Quand j'étais petite, je savais déjà que j'étais différente et, en très peu de temps, j'ai compris combien la différence s'avérait dure à vivre. Mes parents me regardaient peut-être de travers. Je me suis toujours dit qu'ils auraient préféré avoir pour fille une jolie petite blonde aux yeux bleus, comme Lottie. À la place, ils ont donné naissance à une gamine à la tignasse blanche comme la neige et aux yeux rougeâtres, aussi livide qu'un cadavre. Ça, au moins, ça ne leur fera pas un choc, quand ils me retrouveront à la morgue !

En ce temps-là, je pensais qu'un albinos était une personne originaire d'Albanie. En entendant le nom de ma maladie, j'ai d'abord cru avoir été adoptée. Plus tard, on m'a expliqué qu'il s'agissait simplement d'un déficit de mélanine. J'ignorais ce que ce mot-là désignait ; le fait est que j'étais blanche, plus blanche que les autres, et que je le resterai. Les causes m'importaient peu.
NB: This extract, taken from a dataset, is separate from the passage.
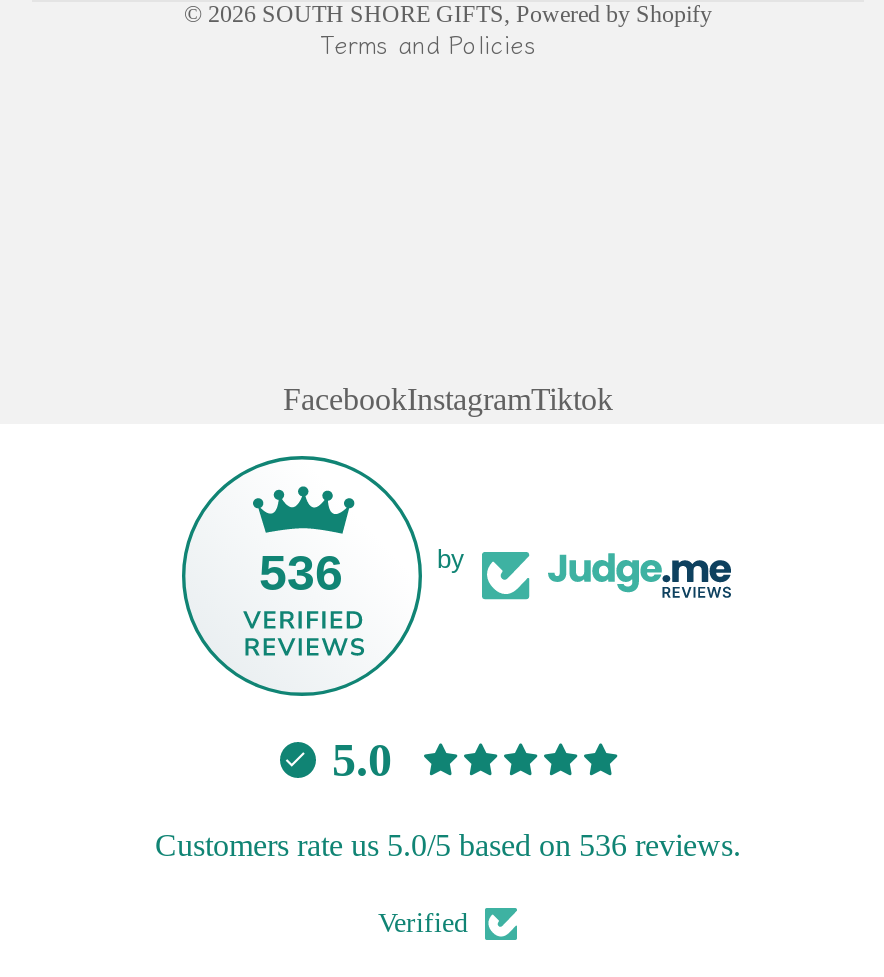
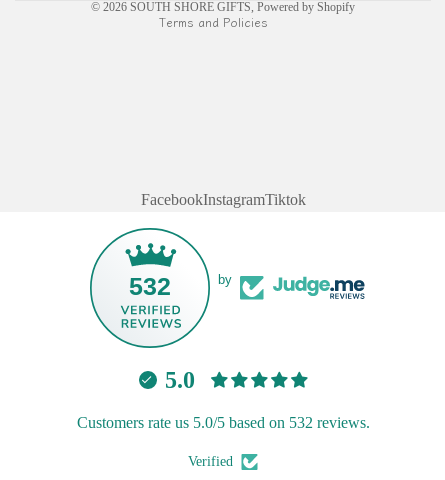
- 536
+ 532

- Customers rate us 5.0/5 based on 536 reviews.
+ Customers rate us 5.0/5 based on 532 reviews.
Les problèmes sont arrivés en masse l'année de mon entrée à l'école. Que voulez-vous répondre à une fillette qui vous demande pourquoi vous avez la même couleur de cheveux que sa grand-mère ? À une autre qui ne comprend pas pourquoi vous êtes toute pâle ? Du haut de mes trois ans, je n'avais rien à répondre. J'ai eu beau tenter d'expliquer mon problème, personne n'a vraiment saisi de quoi il retournait. Je me suis accommodée de la situation. Ça irait mieux après. En grandissant, mes amis se feraient à l'idée. Mais d'ici là, quels amis me restait-il ? Aux yeux de tous, j'étais une bête curieuse, une mutante à esquiver.

Je me suis consolée comme je pouvais, avec les mots des adultes qui me noyaient sous les récits de « gens comme moi », de tous ces albinos qui le vivaient très bien. J'ai dû admettre trop tard être moins bien tombée qu'eux. Concours de circonstances. Je suis née au mauvais endroit, au mauvais moment, dans le mauvais entourage. Pas d'amis à l'école, des parents déroutés et un peu dégoûtés, les enseignants qui ferment les yeux, les psy qui baissent les bras.

Mes camarades de classe, ceux qui auraient dû comprendre et m'accepter avec le temps, ont balayé l'empathie au profit de la moquerie. Dans leurs bouches, je suis le spectre, le mort-vivant. Je n'imaginais pas, au début, combien un surnom si anodin deviendrait blessant avec le temps, aiguisé chaque jour le long d'une nouvelle langue.

Mise au ban de la société par un vulgaire défaut de pigmentation, me voilà debout dans le cadre de la fenêtre, résolue à sauter. Qu'aurais-je de mieux à faire, à présent ? Les laisser me torturer indéfiniment ou continuer de sombrer dans l'anorexie ? Sincèrement, cette chute libre est la meilleure option qui se présente à moi.